3 Animals That Mourn Their Dead
Grieving customs aren't just limited to humans.
It's hard to see the world through another animal's eyes. That's especially true when it comes to animal grief — we humans don't always know it when we see it. Human grieving customs are distinctive and unambiguous, but what does it look like for an animal to grieve?
How Do Animals Grieve?
The answer depends on the animal, but Barbara King, an anthropologist and science writer who studies and writes about the topic, says that animal grief is defined by "some visible response to death that goes beyond curiosity or exploration to include altered daily routines plus signs of emotional distress."
Scientists thought for a long time that only humans and our smartest evolutionary cousins were capable of grief and mourning, but new research into animal behavior is showing us that displays of grief can be found throughout the animal kingdom. In the past few years, researchers have developed a new interdisciplinary field, called "comparative thanatology" — the scientific study of death and dying in other species — that should bring deeper insights into how animals respond to death. Find out below how three well-known animals handle death in their communities.
Scientists have long known about elephants' response to death. When a living elephant comes in contact with a dead elephant, it usually falls silent and often spends several minutes investigating the body with its trunk and feet. In her 2013 book on animal mourning, King describes several elephants' responses to the death of Eleanor, the elderly matriarch of an elephant family living on Samburu National Reserve in Kenya.
In her final hours, Eleanor had grown weak and collapsed. Within a few minutes Grace, the matriarch from another family, used her trunk to get the dying elephant back on her feet, but Eleanor was very near death and collapsed again. King writes that Grace grew "visibly distressed" by Eleanor's condition. She stayed with Eleanor, vocalizing and pushing at her body. After Eleanor died, elephants from five different families visited her body. The survivors hovered over it, rocked it back and forth, and pulled on it with their trunks. While some of Eleanor's visitors were merely curious, King writes that those behaviors by Grace and other elephants "clearly involved grief."
The scientific literature contains several accounts of mourning by other non-human primates (our closest evolutionary relatives). In 2019 Researchers in Rwanda and the Democratic Republic of Congo described three instances of gorillas mourning their dead in an article in PeerJ. On one occasion, researchers watched as two mountain gorillas — a 35-year-old dominant adult male and a 38-year-old dominant adult female — died of natural causes within a few hours of each other. Surviving gorillas they had social bonds with spent a lot of time with the dead. A juvenile spent two days with one of the bodies and slept next to it in a nest. One of the female's sons groomed his mother's corpse and even tried to suckle, despite having been weaned.

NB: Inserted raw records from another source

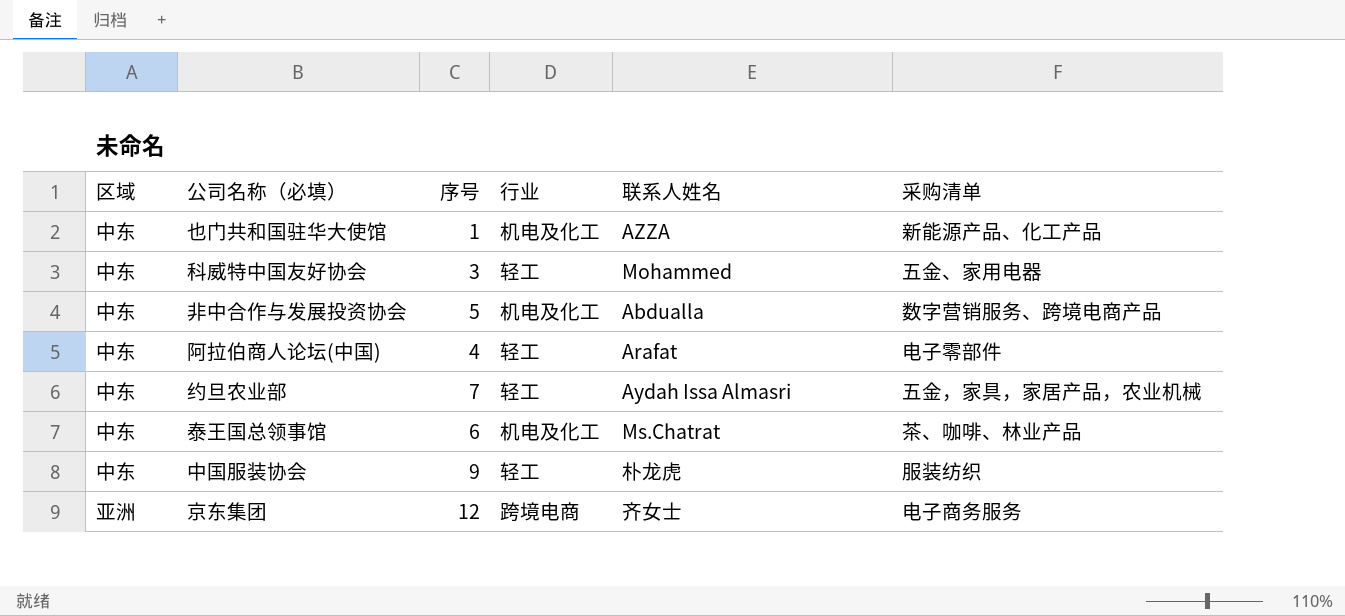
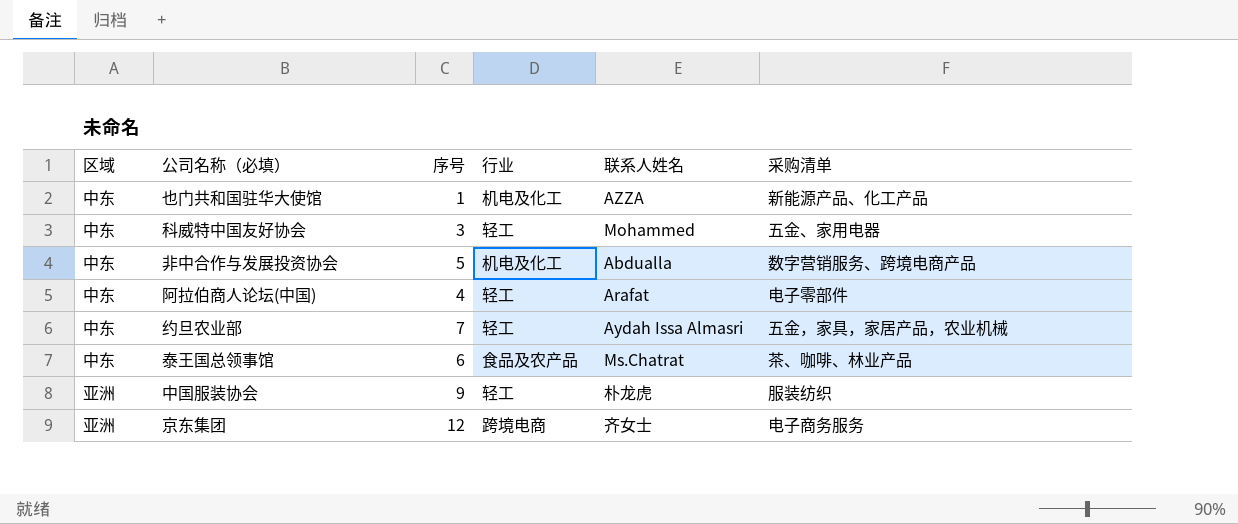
泰王国总领事馆 | 行业: 机电及化工 -> 食品及农产品
中国服装协会 | 区域: 中东 -> 亚洲

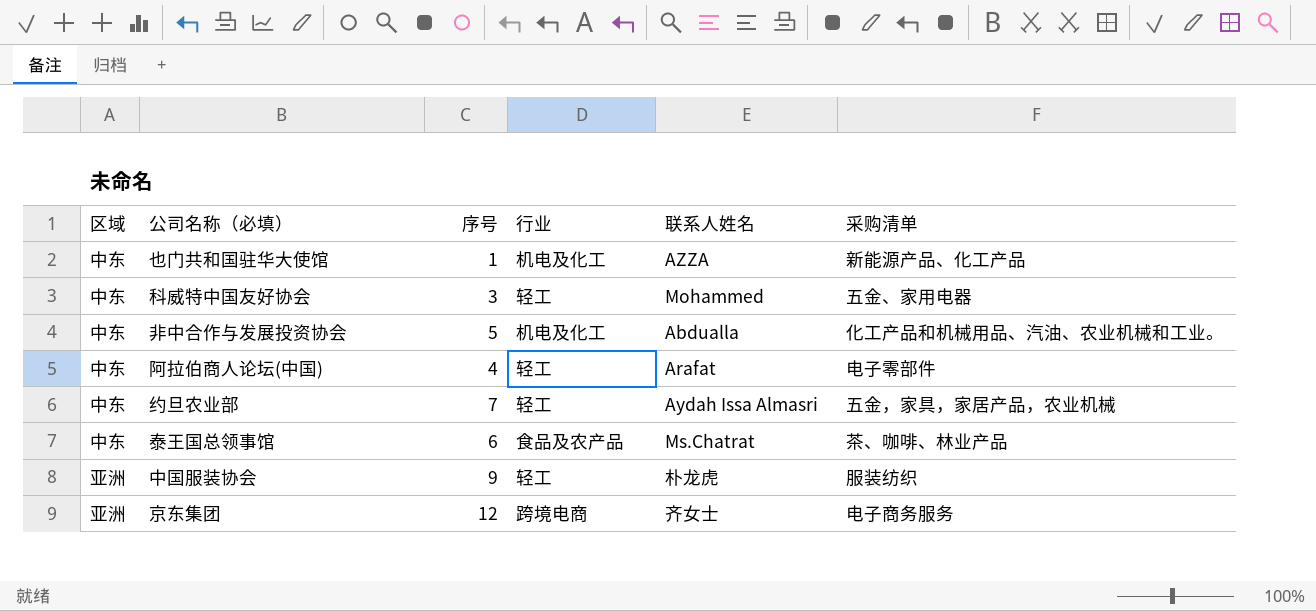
非中合作与发展投资协会 | 采购清单: 数字营销服务、跨境电商产品 -> 化工产品和机械用品、汽油、农业机械和工业。

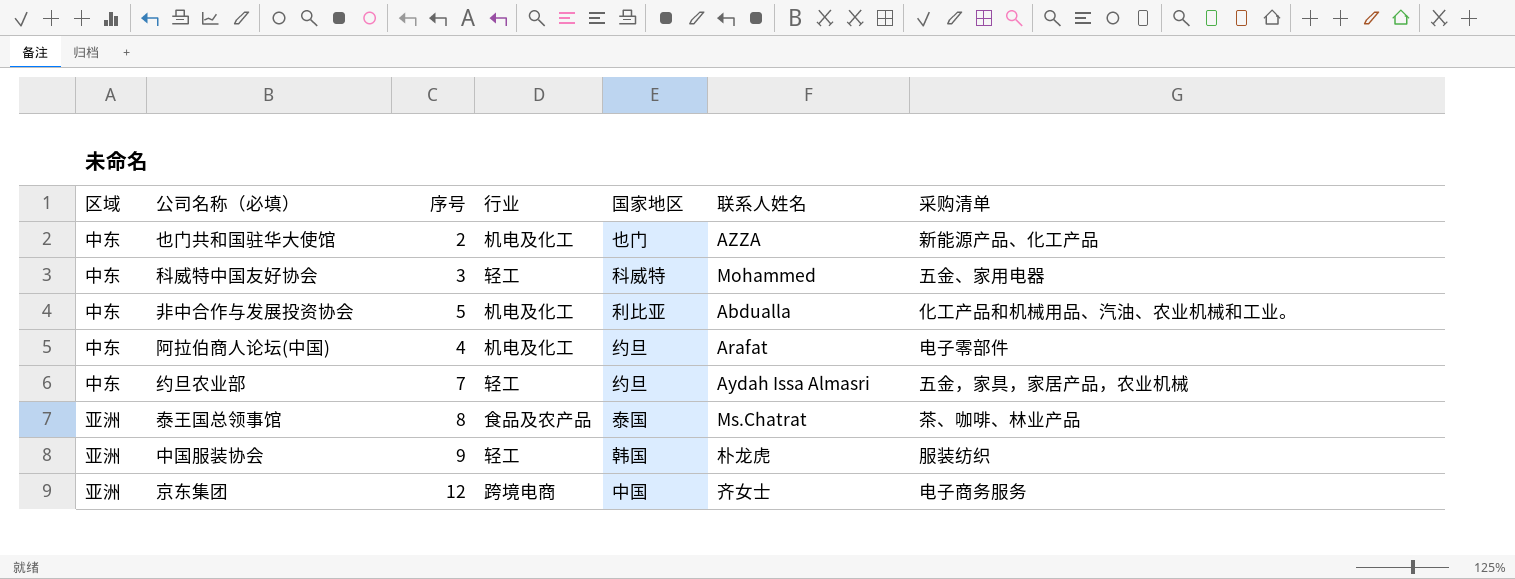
column 国家地区 | position: none -> 5
也门共和国驻华大使馆 | 序号: 1 -> 2
阿拉伯商人论坛(中国) | 行业: 轻工 -> 机电及化工
泰王国总领事馆 | 区域: 中东 -> 亚洲
泰王国总领事馆 | 序号: 6 -> 8

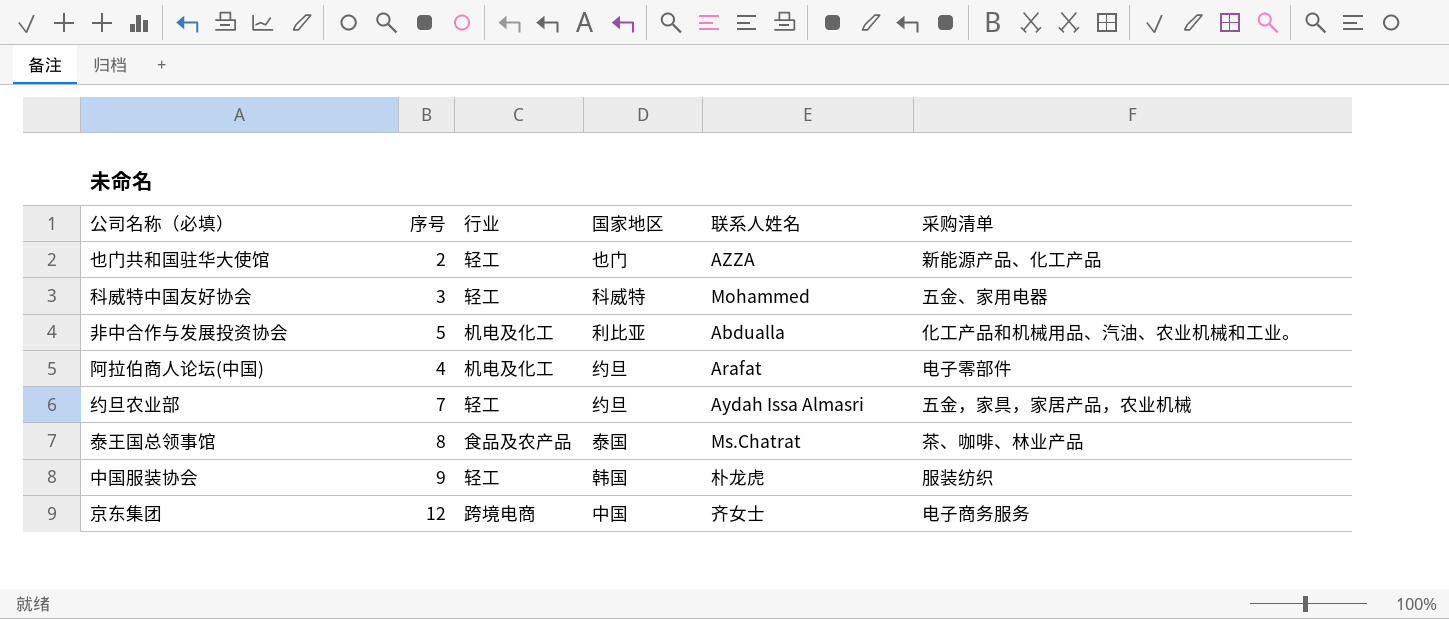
column 区域 | position: 1 -> none
也门共和国驻华大使馆 | 行业: 机电及化工 -> 轻工

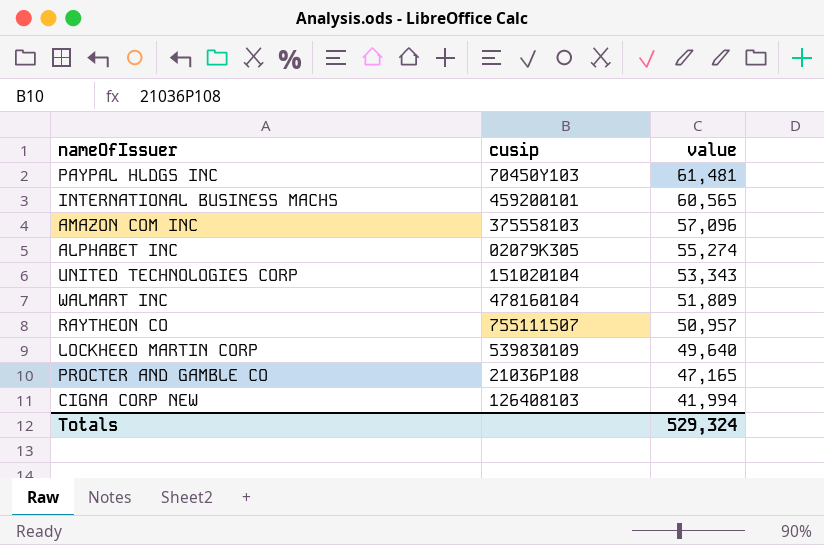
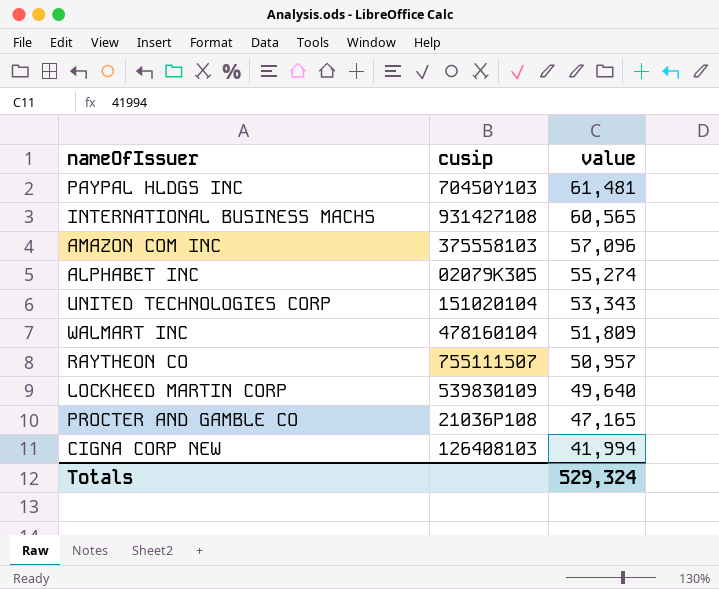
INTERNATIONAL BUSINESS MACHS | cusip: 459200101 -> 931427108

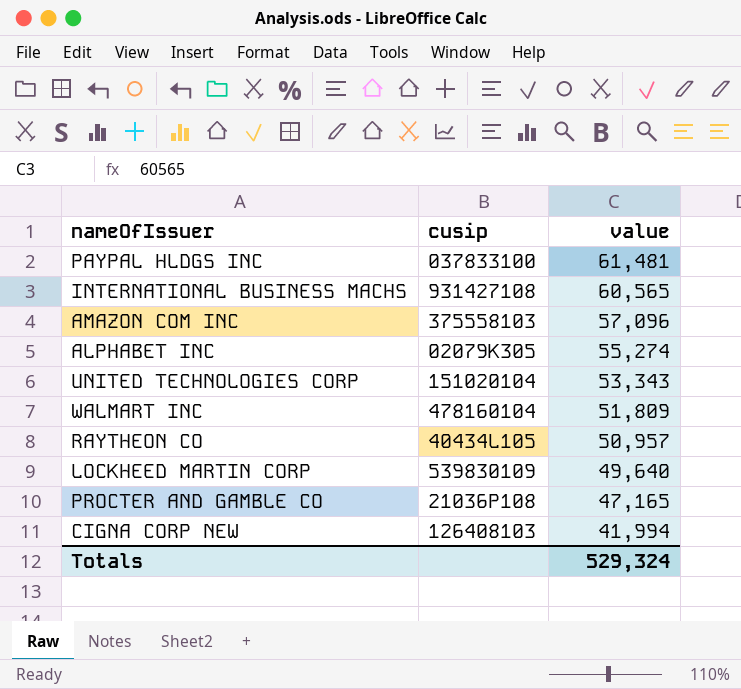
PAYPAL HLDGS INC | cusip: 70450Y103 -> 037833100
RAYTHEON CO | cusip: 755111507 -> 40434L105

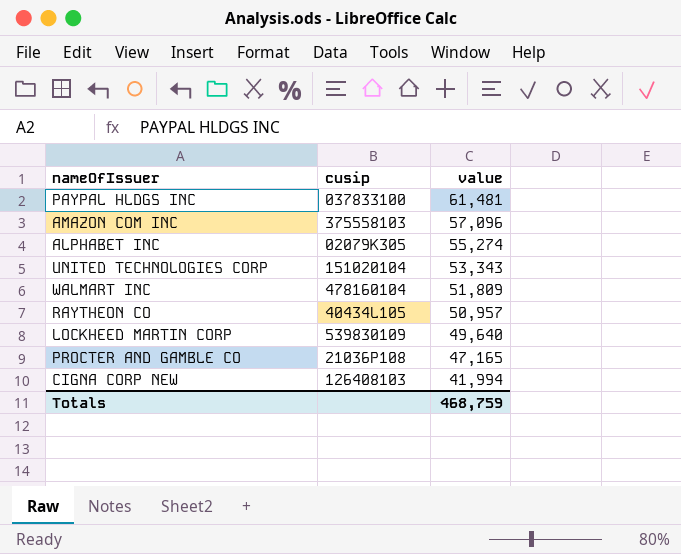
row INTERNATIONAL BUSINESS MACHS: 931427108 | 60,565 -> none
Totals | value: 529,324 -> 468,759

On another occasion, researchers watched as a group of Grauer's gorillas came across one of their dead in Kahuzi-Biega National Park, Democratic Republic of Congo. Much like the surviving mountain gorillas, the Grauer's gorillas that found the body, sat near, and looked at the deceased while occasionally sniffing and poking the body. Some mourners also groomed and licked it.
Recent research suggests that songbirds use death as an opportunity to grow closer. In an experiment reported in Proceedings of the Royal Society B, researchers from Oxford University showed that the number and intensity of social relationships strengthened among "surviving" birds after researchers temporarily removed one wild great tit from a group of their flockmates. The researchers followed a flock of 500 birds for the winter and occasionally removed randomly selected birds to see how the others would react.
"We found that individual birds adapt to losing a flockmate by increasing not only the number and tightness of their social relationships to others, but also their overall connectedness within the social network of remaining individuals," according to lead author Josh Firth, who is a Postdoctoral Research Fellow at Oxford.
The results bring to mind the sentiment Minerva McGonagall conveyed in Harry Potter when reassuring two lovers that after one character's death, he "would have been happier than anybody to think that there was a little more love in the world."
This article first appeared on Curiosity.com.